The feds have added $4.39trn to the national debt since Obama moved into the White House. On an accrual basis, they’ll add $20trn by the end of this year.
And that’s the fiscal side. Over on the monetary side, the Fed has been doing its part. It’s added $2trn to its balance sheet (the foundation of the US money supply) since the crisis blew up in ’08-’09.
Even with all that gasoline and dry sticks, they’ve had trouble keeping the fire going. Consumers and households have been a wet blanket. They’re trying to de-leverage. That is, they want to get rid of credit, not add more.
But the government comes to rescue with more student loans, housing loans, bailouts, subsidies, free bread at home, military circuses abroad.
And Paul Krugman, Joseph Stiglitz, Larry Summers et al urge the feds to do even more! In our view, they’ve done enough damage already.

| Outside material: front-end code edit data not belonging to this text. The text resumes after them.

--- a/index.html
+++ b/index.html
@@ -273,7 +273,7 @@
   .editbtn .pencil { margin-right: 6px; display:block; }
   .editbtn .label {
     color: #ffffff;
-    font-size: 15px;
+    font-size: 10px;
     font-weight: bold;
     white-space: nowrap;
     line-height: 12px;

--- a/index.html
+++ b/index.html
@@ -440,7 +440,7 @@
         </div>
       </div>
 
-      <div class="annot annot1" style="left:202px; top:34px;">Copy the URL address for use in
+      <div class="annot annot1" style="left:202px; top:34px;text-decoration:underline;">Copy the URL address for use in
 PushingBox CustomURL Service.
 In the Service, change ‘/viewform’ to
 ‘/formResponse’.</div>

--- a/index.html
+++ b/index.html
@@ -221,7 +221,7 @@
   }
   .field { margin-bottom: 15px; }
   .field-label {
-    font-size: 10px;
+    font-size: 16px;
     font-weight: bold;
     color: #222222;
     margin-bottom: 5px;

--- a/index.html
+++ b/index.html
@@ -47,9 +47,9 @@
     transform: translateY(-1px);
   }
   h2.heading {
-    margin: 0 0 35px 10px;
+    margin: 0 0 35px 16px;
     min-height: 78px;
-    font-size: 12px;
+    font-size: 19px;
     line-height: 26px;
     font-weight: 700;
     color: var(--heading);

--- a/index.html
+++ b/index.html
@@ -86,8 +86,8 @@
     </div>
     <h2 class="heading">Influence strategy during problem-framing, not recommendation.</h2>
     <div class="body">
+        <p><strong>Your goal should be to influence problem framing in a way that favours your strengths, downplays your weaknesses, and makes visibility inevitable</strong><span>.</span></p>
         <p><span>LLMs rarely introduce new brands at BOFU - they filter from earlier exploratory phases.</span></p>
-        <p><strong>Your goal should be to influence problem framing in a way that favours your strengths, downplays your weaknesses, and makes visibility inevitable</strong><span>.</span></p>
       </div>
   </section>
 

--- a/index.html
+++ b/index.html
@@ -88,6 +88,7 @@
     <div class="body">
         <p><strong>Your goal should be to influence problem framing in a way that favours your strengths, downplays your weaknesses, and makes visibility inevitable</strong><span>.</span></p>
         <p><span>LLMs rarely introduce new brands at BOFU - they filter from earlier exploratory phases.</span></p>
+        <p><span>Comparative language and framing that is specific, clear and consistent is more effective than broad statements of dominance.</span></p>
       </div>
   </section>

Not that we’re complaining. It’s all very entertaining and instructive…
And more thoughts
But today’s note is about rotten economies. And while the US is developing large brown spots and a sticky-sweet smell, it’s not nearly as ripe as some others. For example, Argentina. Here’s Cristina’s solution to the housing problem; if the private sector won’t make mortgage loans the government will:
She’ll take money from pension accounts (that she seized two years ago) and that lend it to homebuyers at one-tenth the rate of inflation!
Gee, you’d think that people would line up around the block to get that kind of money, which is exactly what they do. So, how do they decide who gets a loan? By lottery! Here’s the Bloomberg report:
Argentines are lining up at banks again. This time, they’re leaving with loans.
Veronica Cajal, who wants to move out of her mother’s house, is among 1.4 million Argentines who applied for subsidized home-construction loans in the first week they were offered as part of a program designed to ease a chronic housing shortage and help revive growth in South America’s second-biggest economy.
The plan calls for the national pension agency to lend about 20 billion pesos ($4.4 billion) for new homes at rates as low as one-tenth the pace of consumer-price increases. The government is trying to foster home building as private banks balk at issuing long-term loans amid inflation that economists estimate at 24 percent a year, a legacy of government policies that followed a $95 billion default in 2001, when Argentines queued at banks to buy dollars before a currency devaluation.
The program calls for making 100,000 loans by the end of 2013. Recipients will be chosen randomly from all eligible applications.
Why didn’t Mr Market think of that? You dumb-bell. All you can think of is tired old formulae – protecting the value of the money, then letting willing buyers and sellers work out for themselves how much credit they want. And at what price?
C’mon, Mr Market, use some imagination!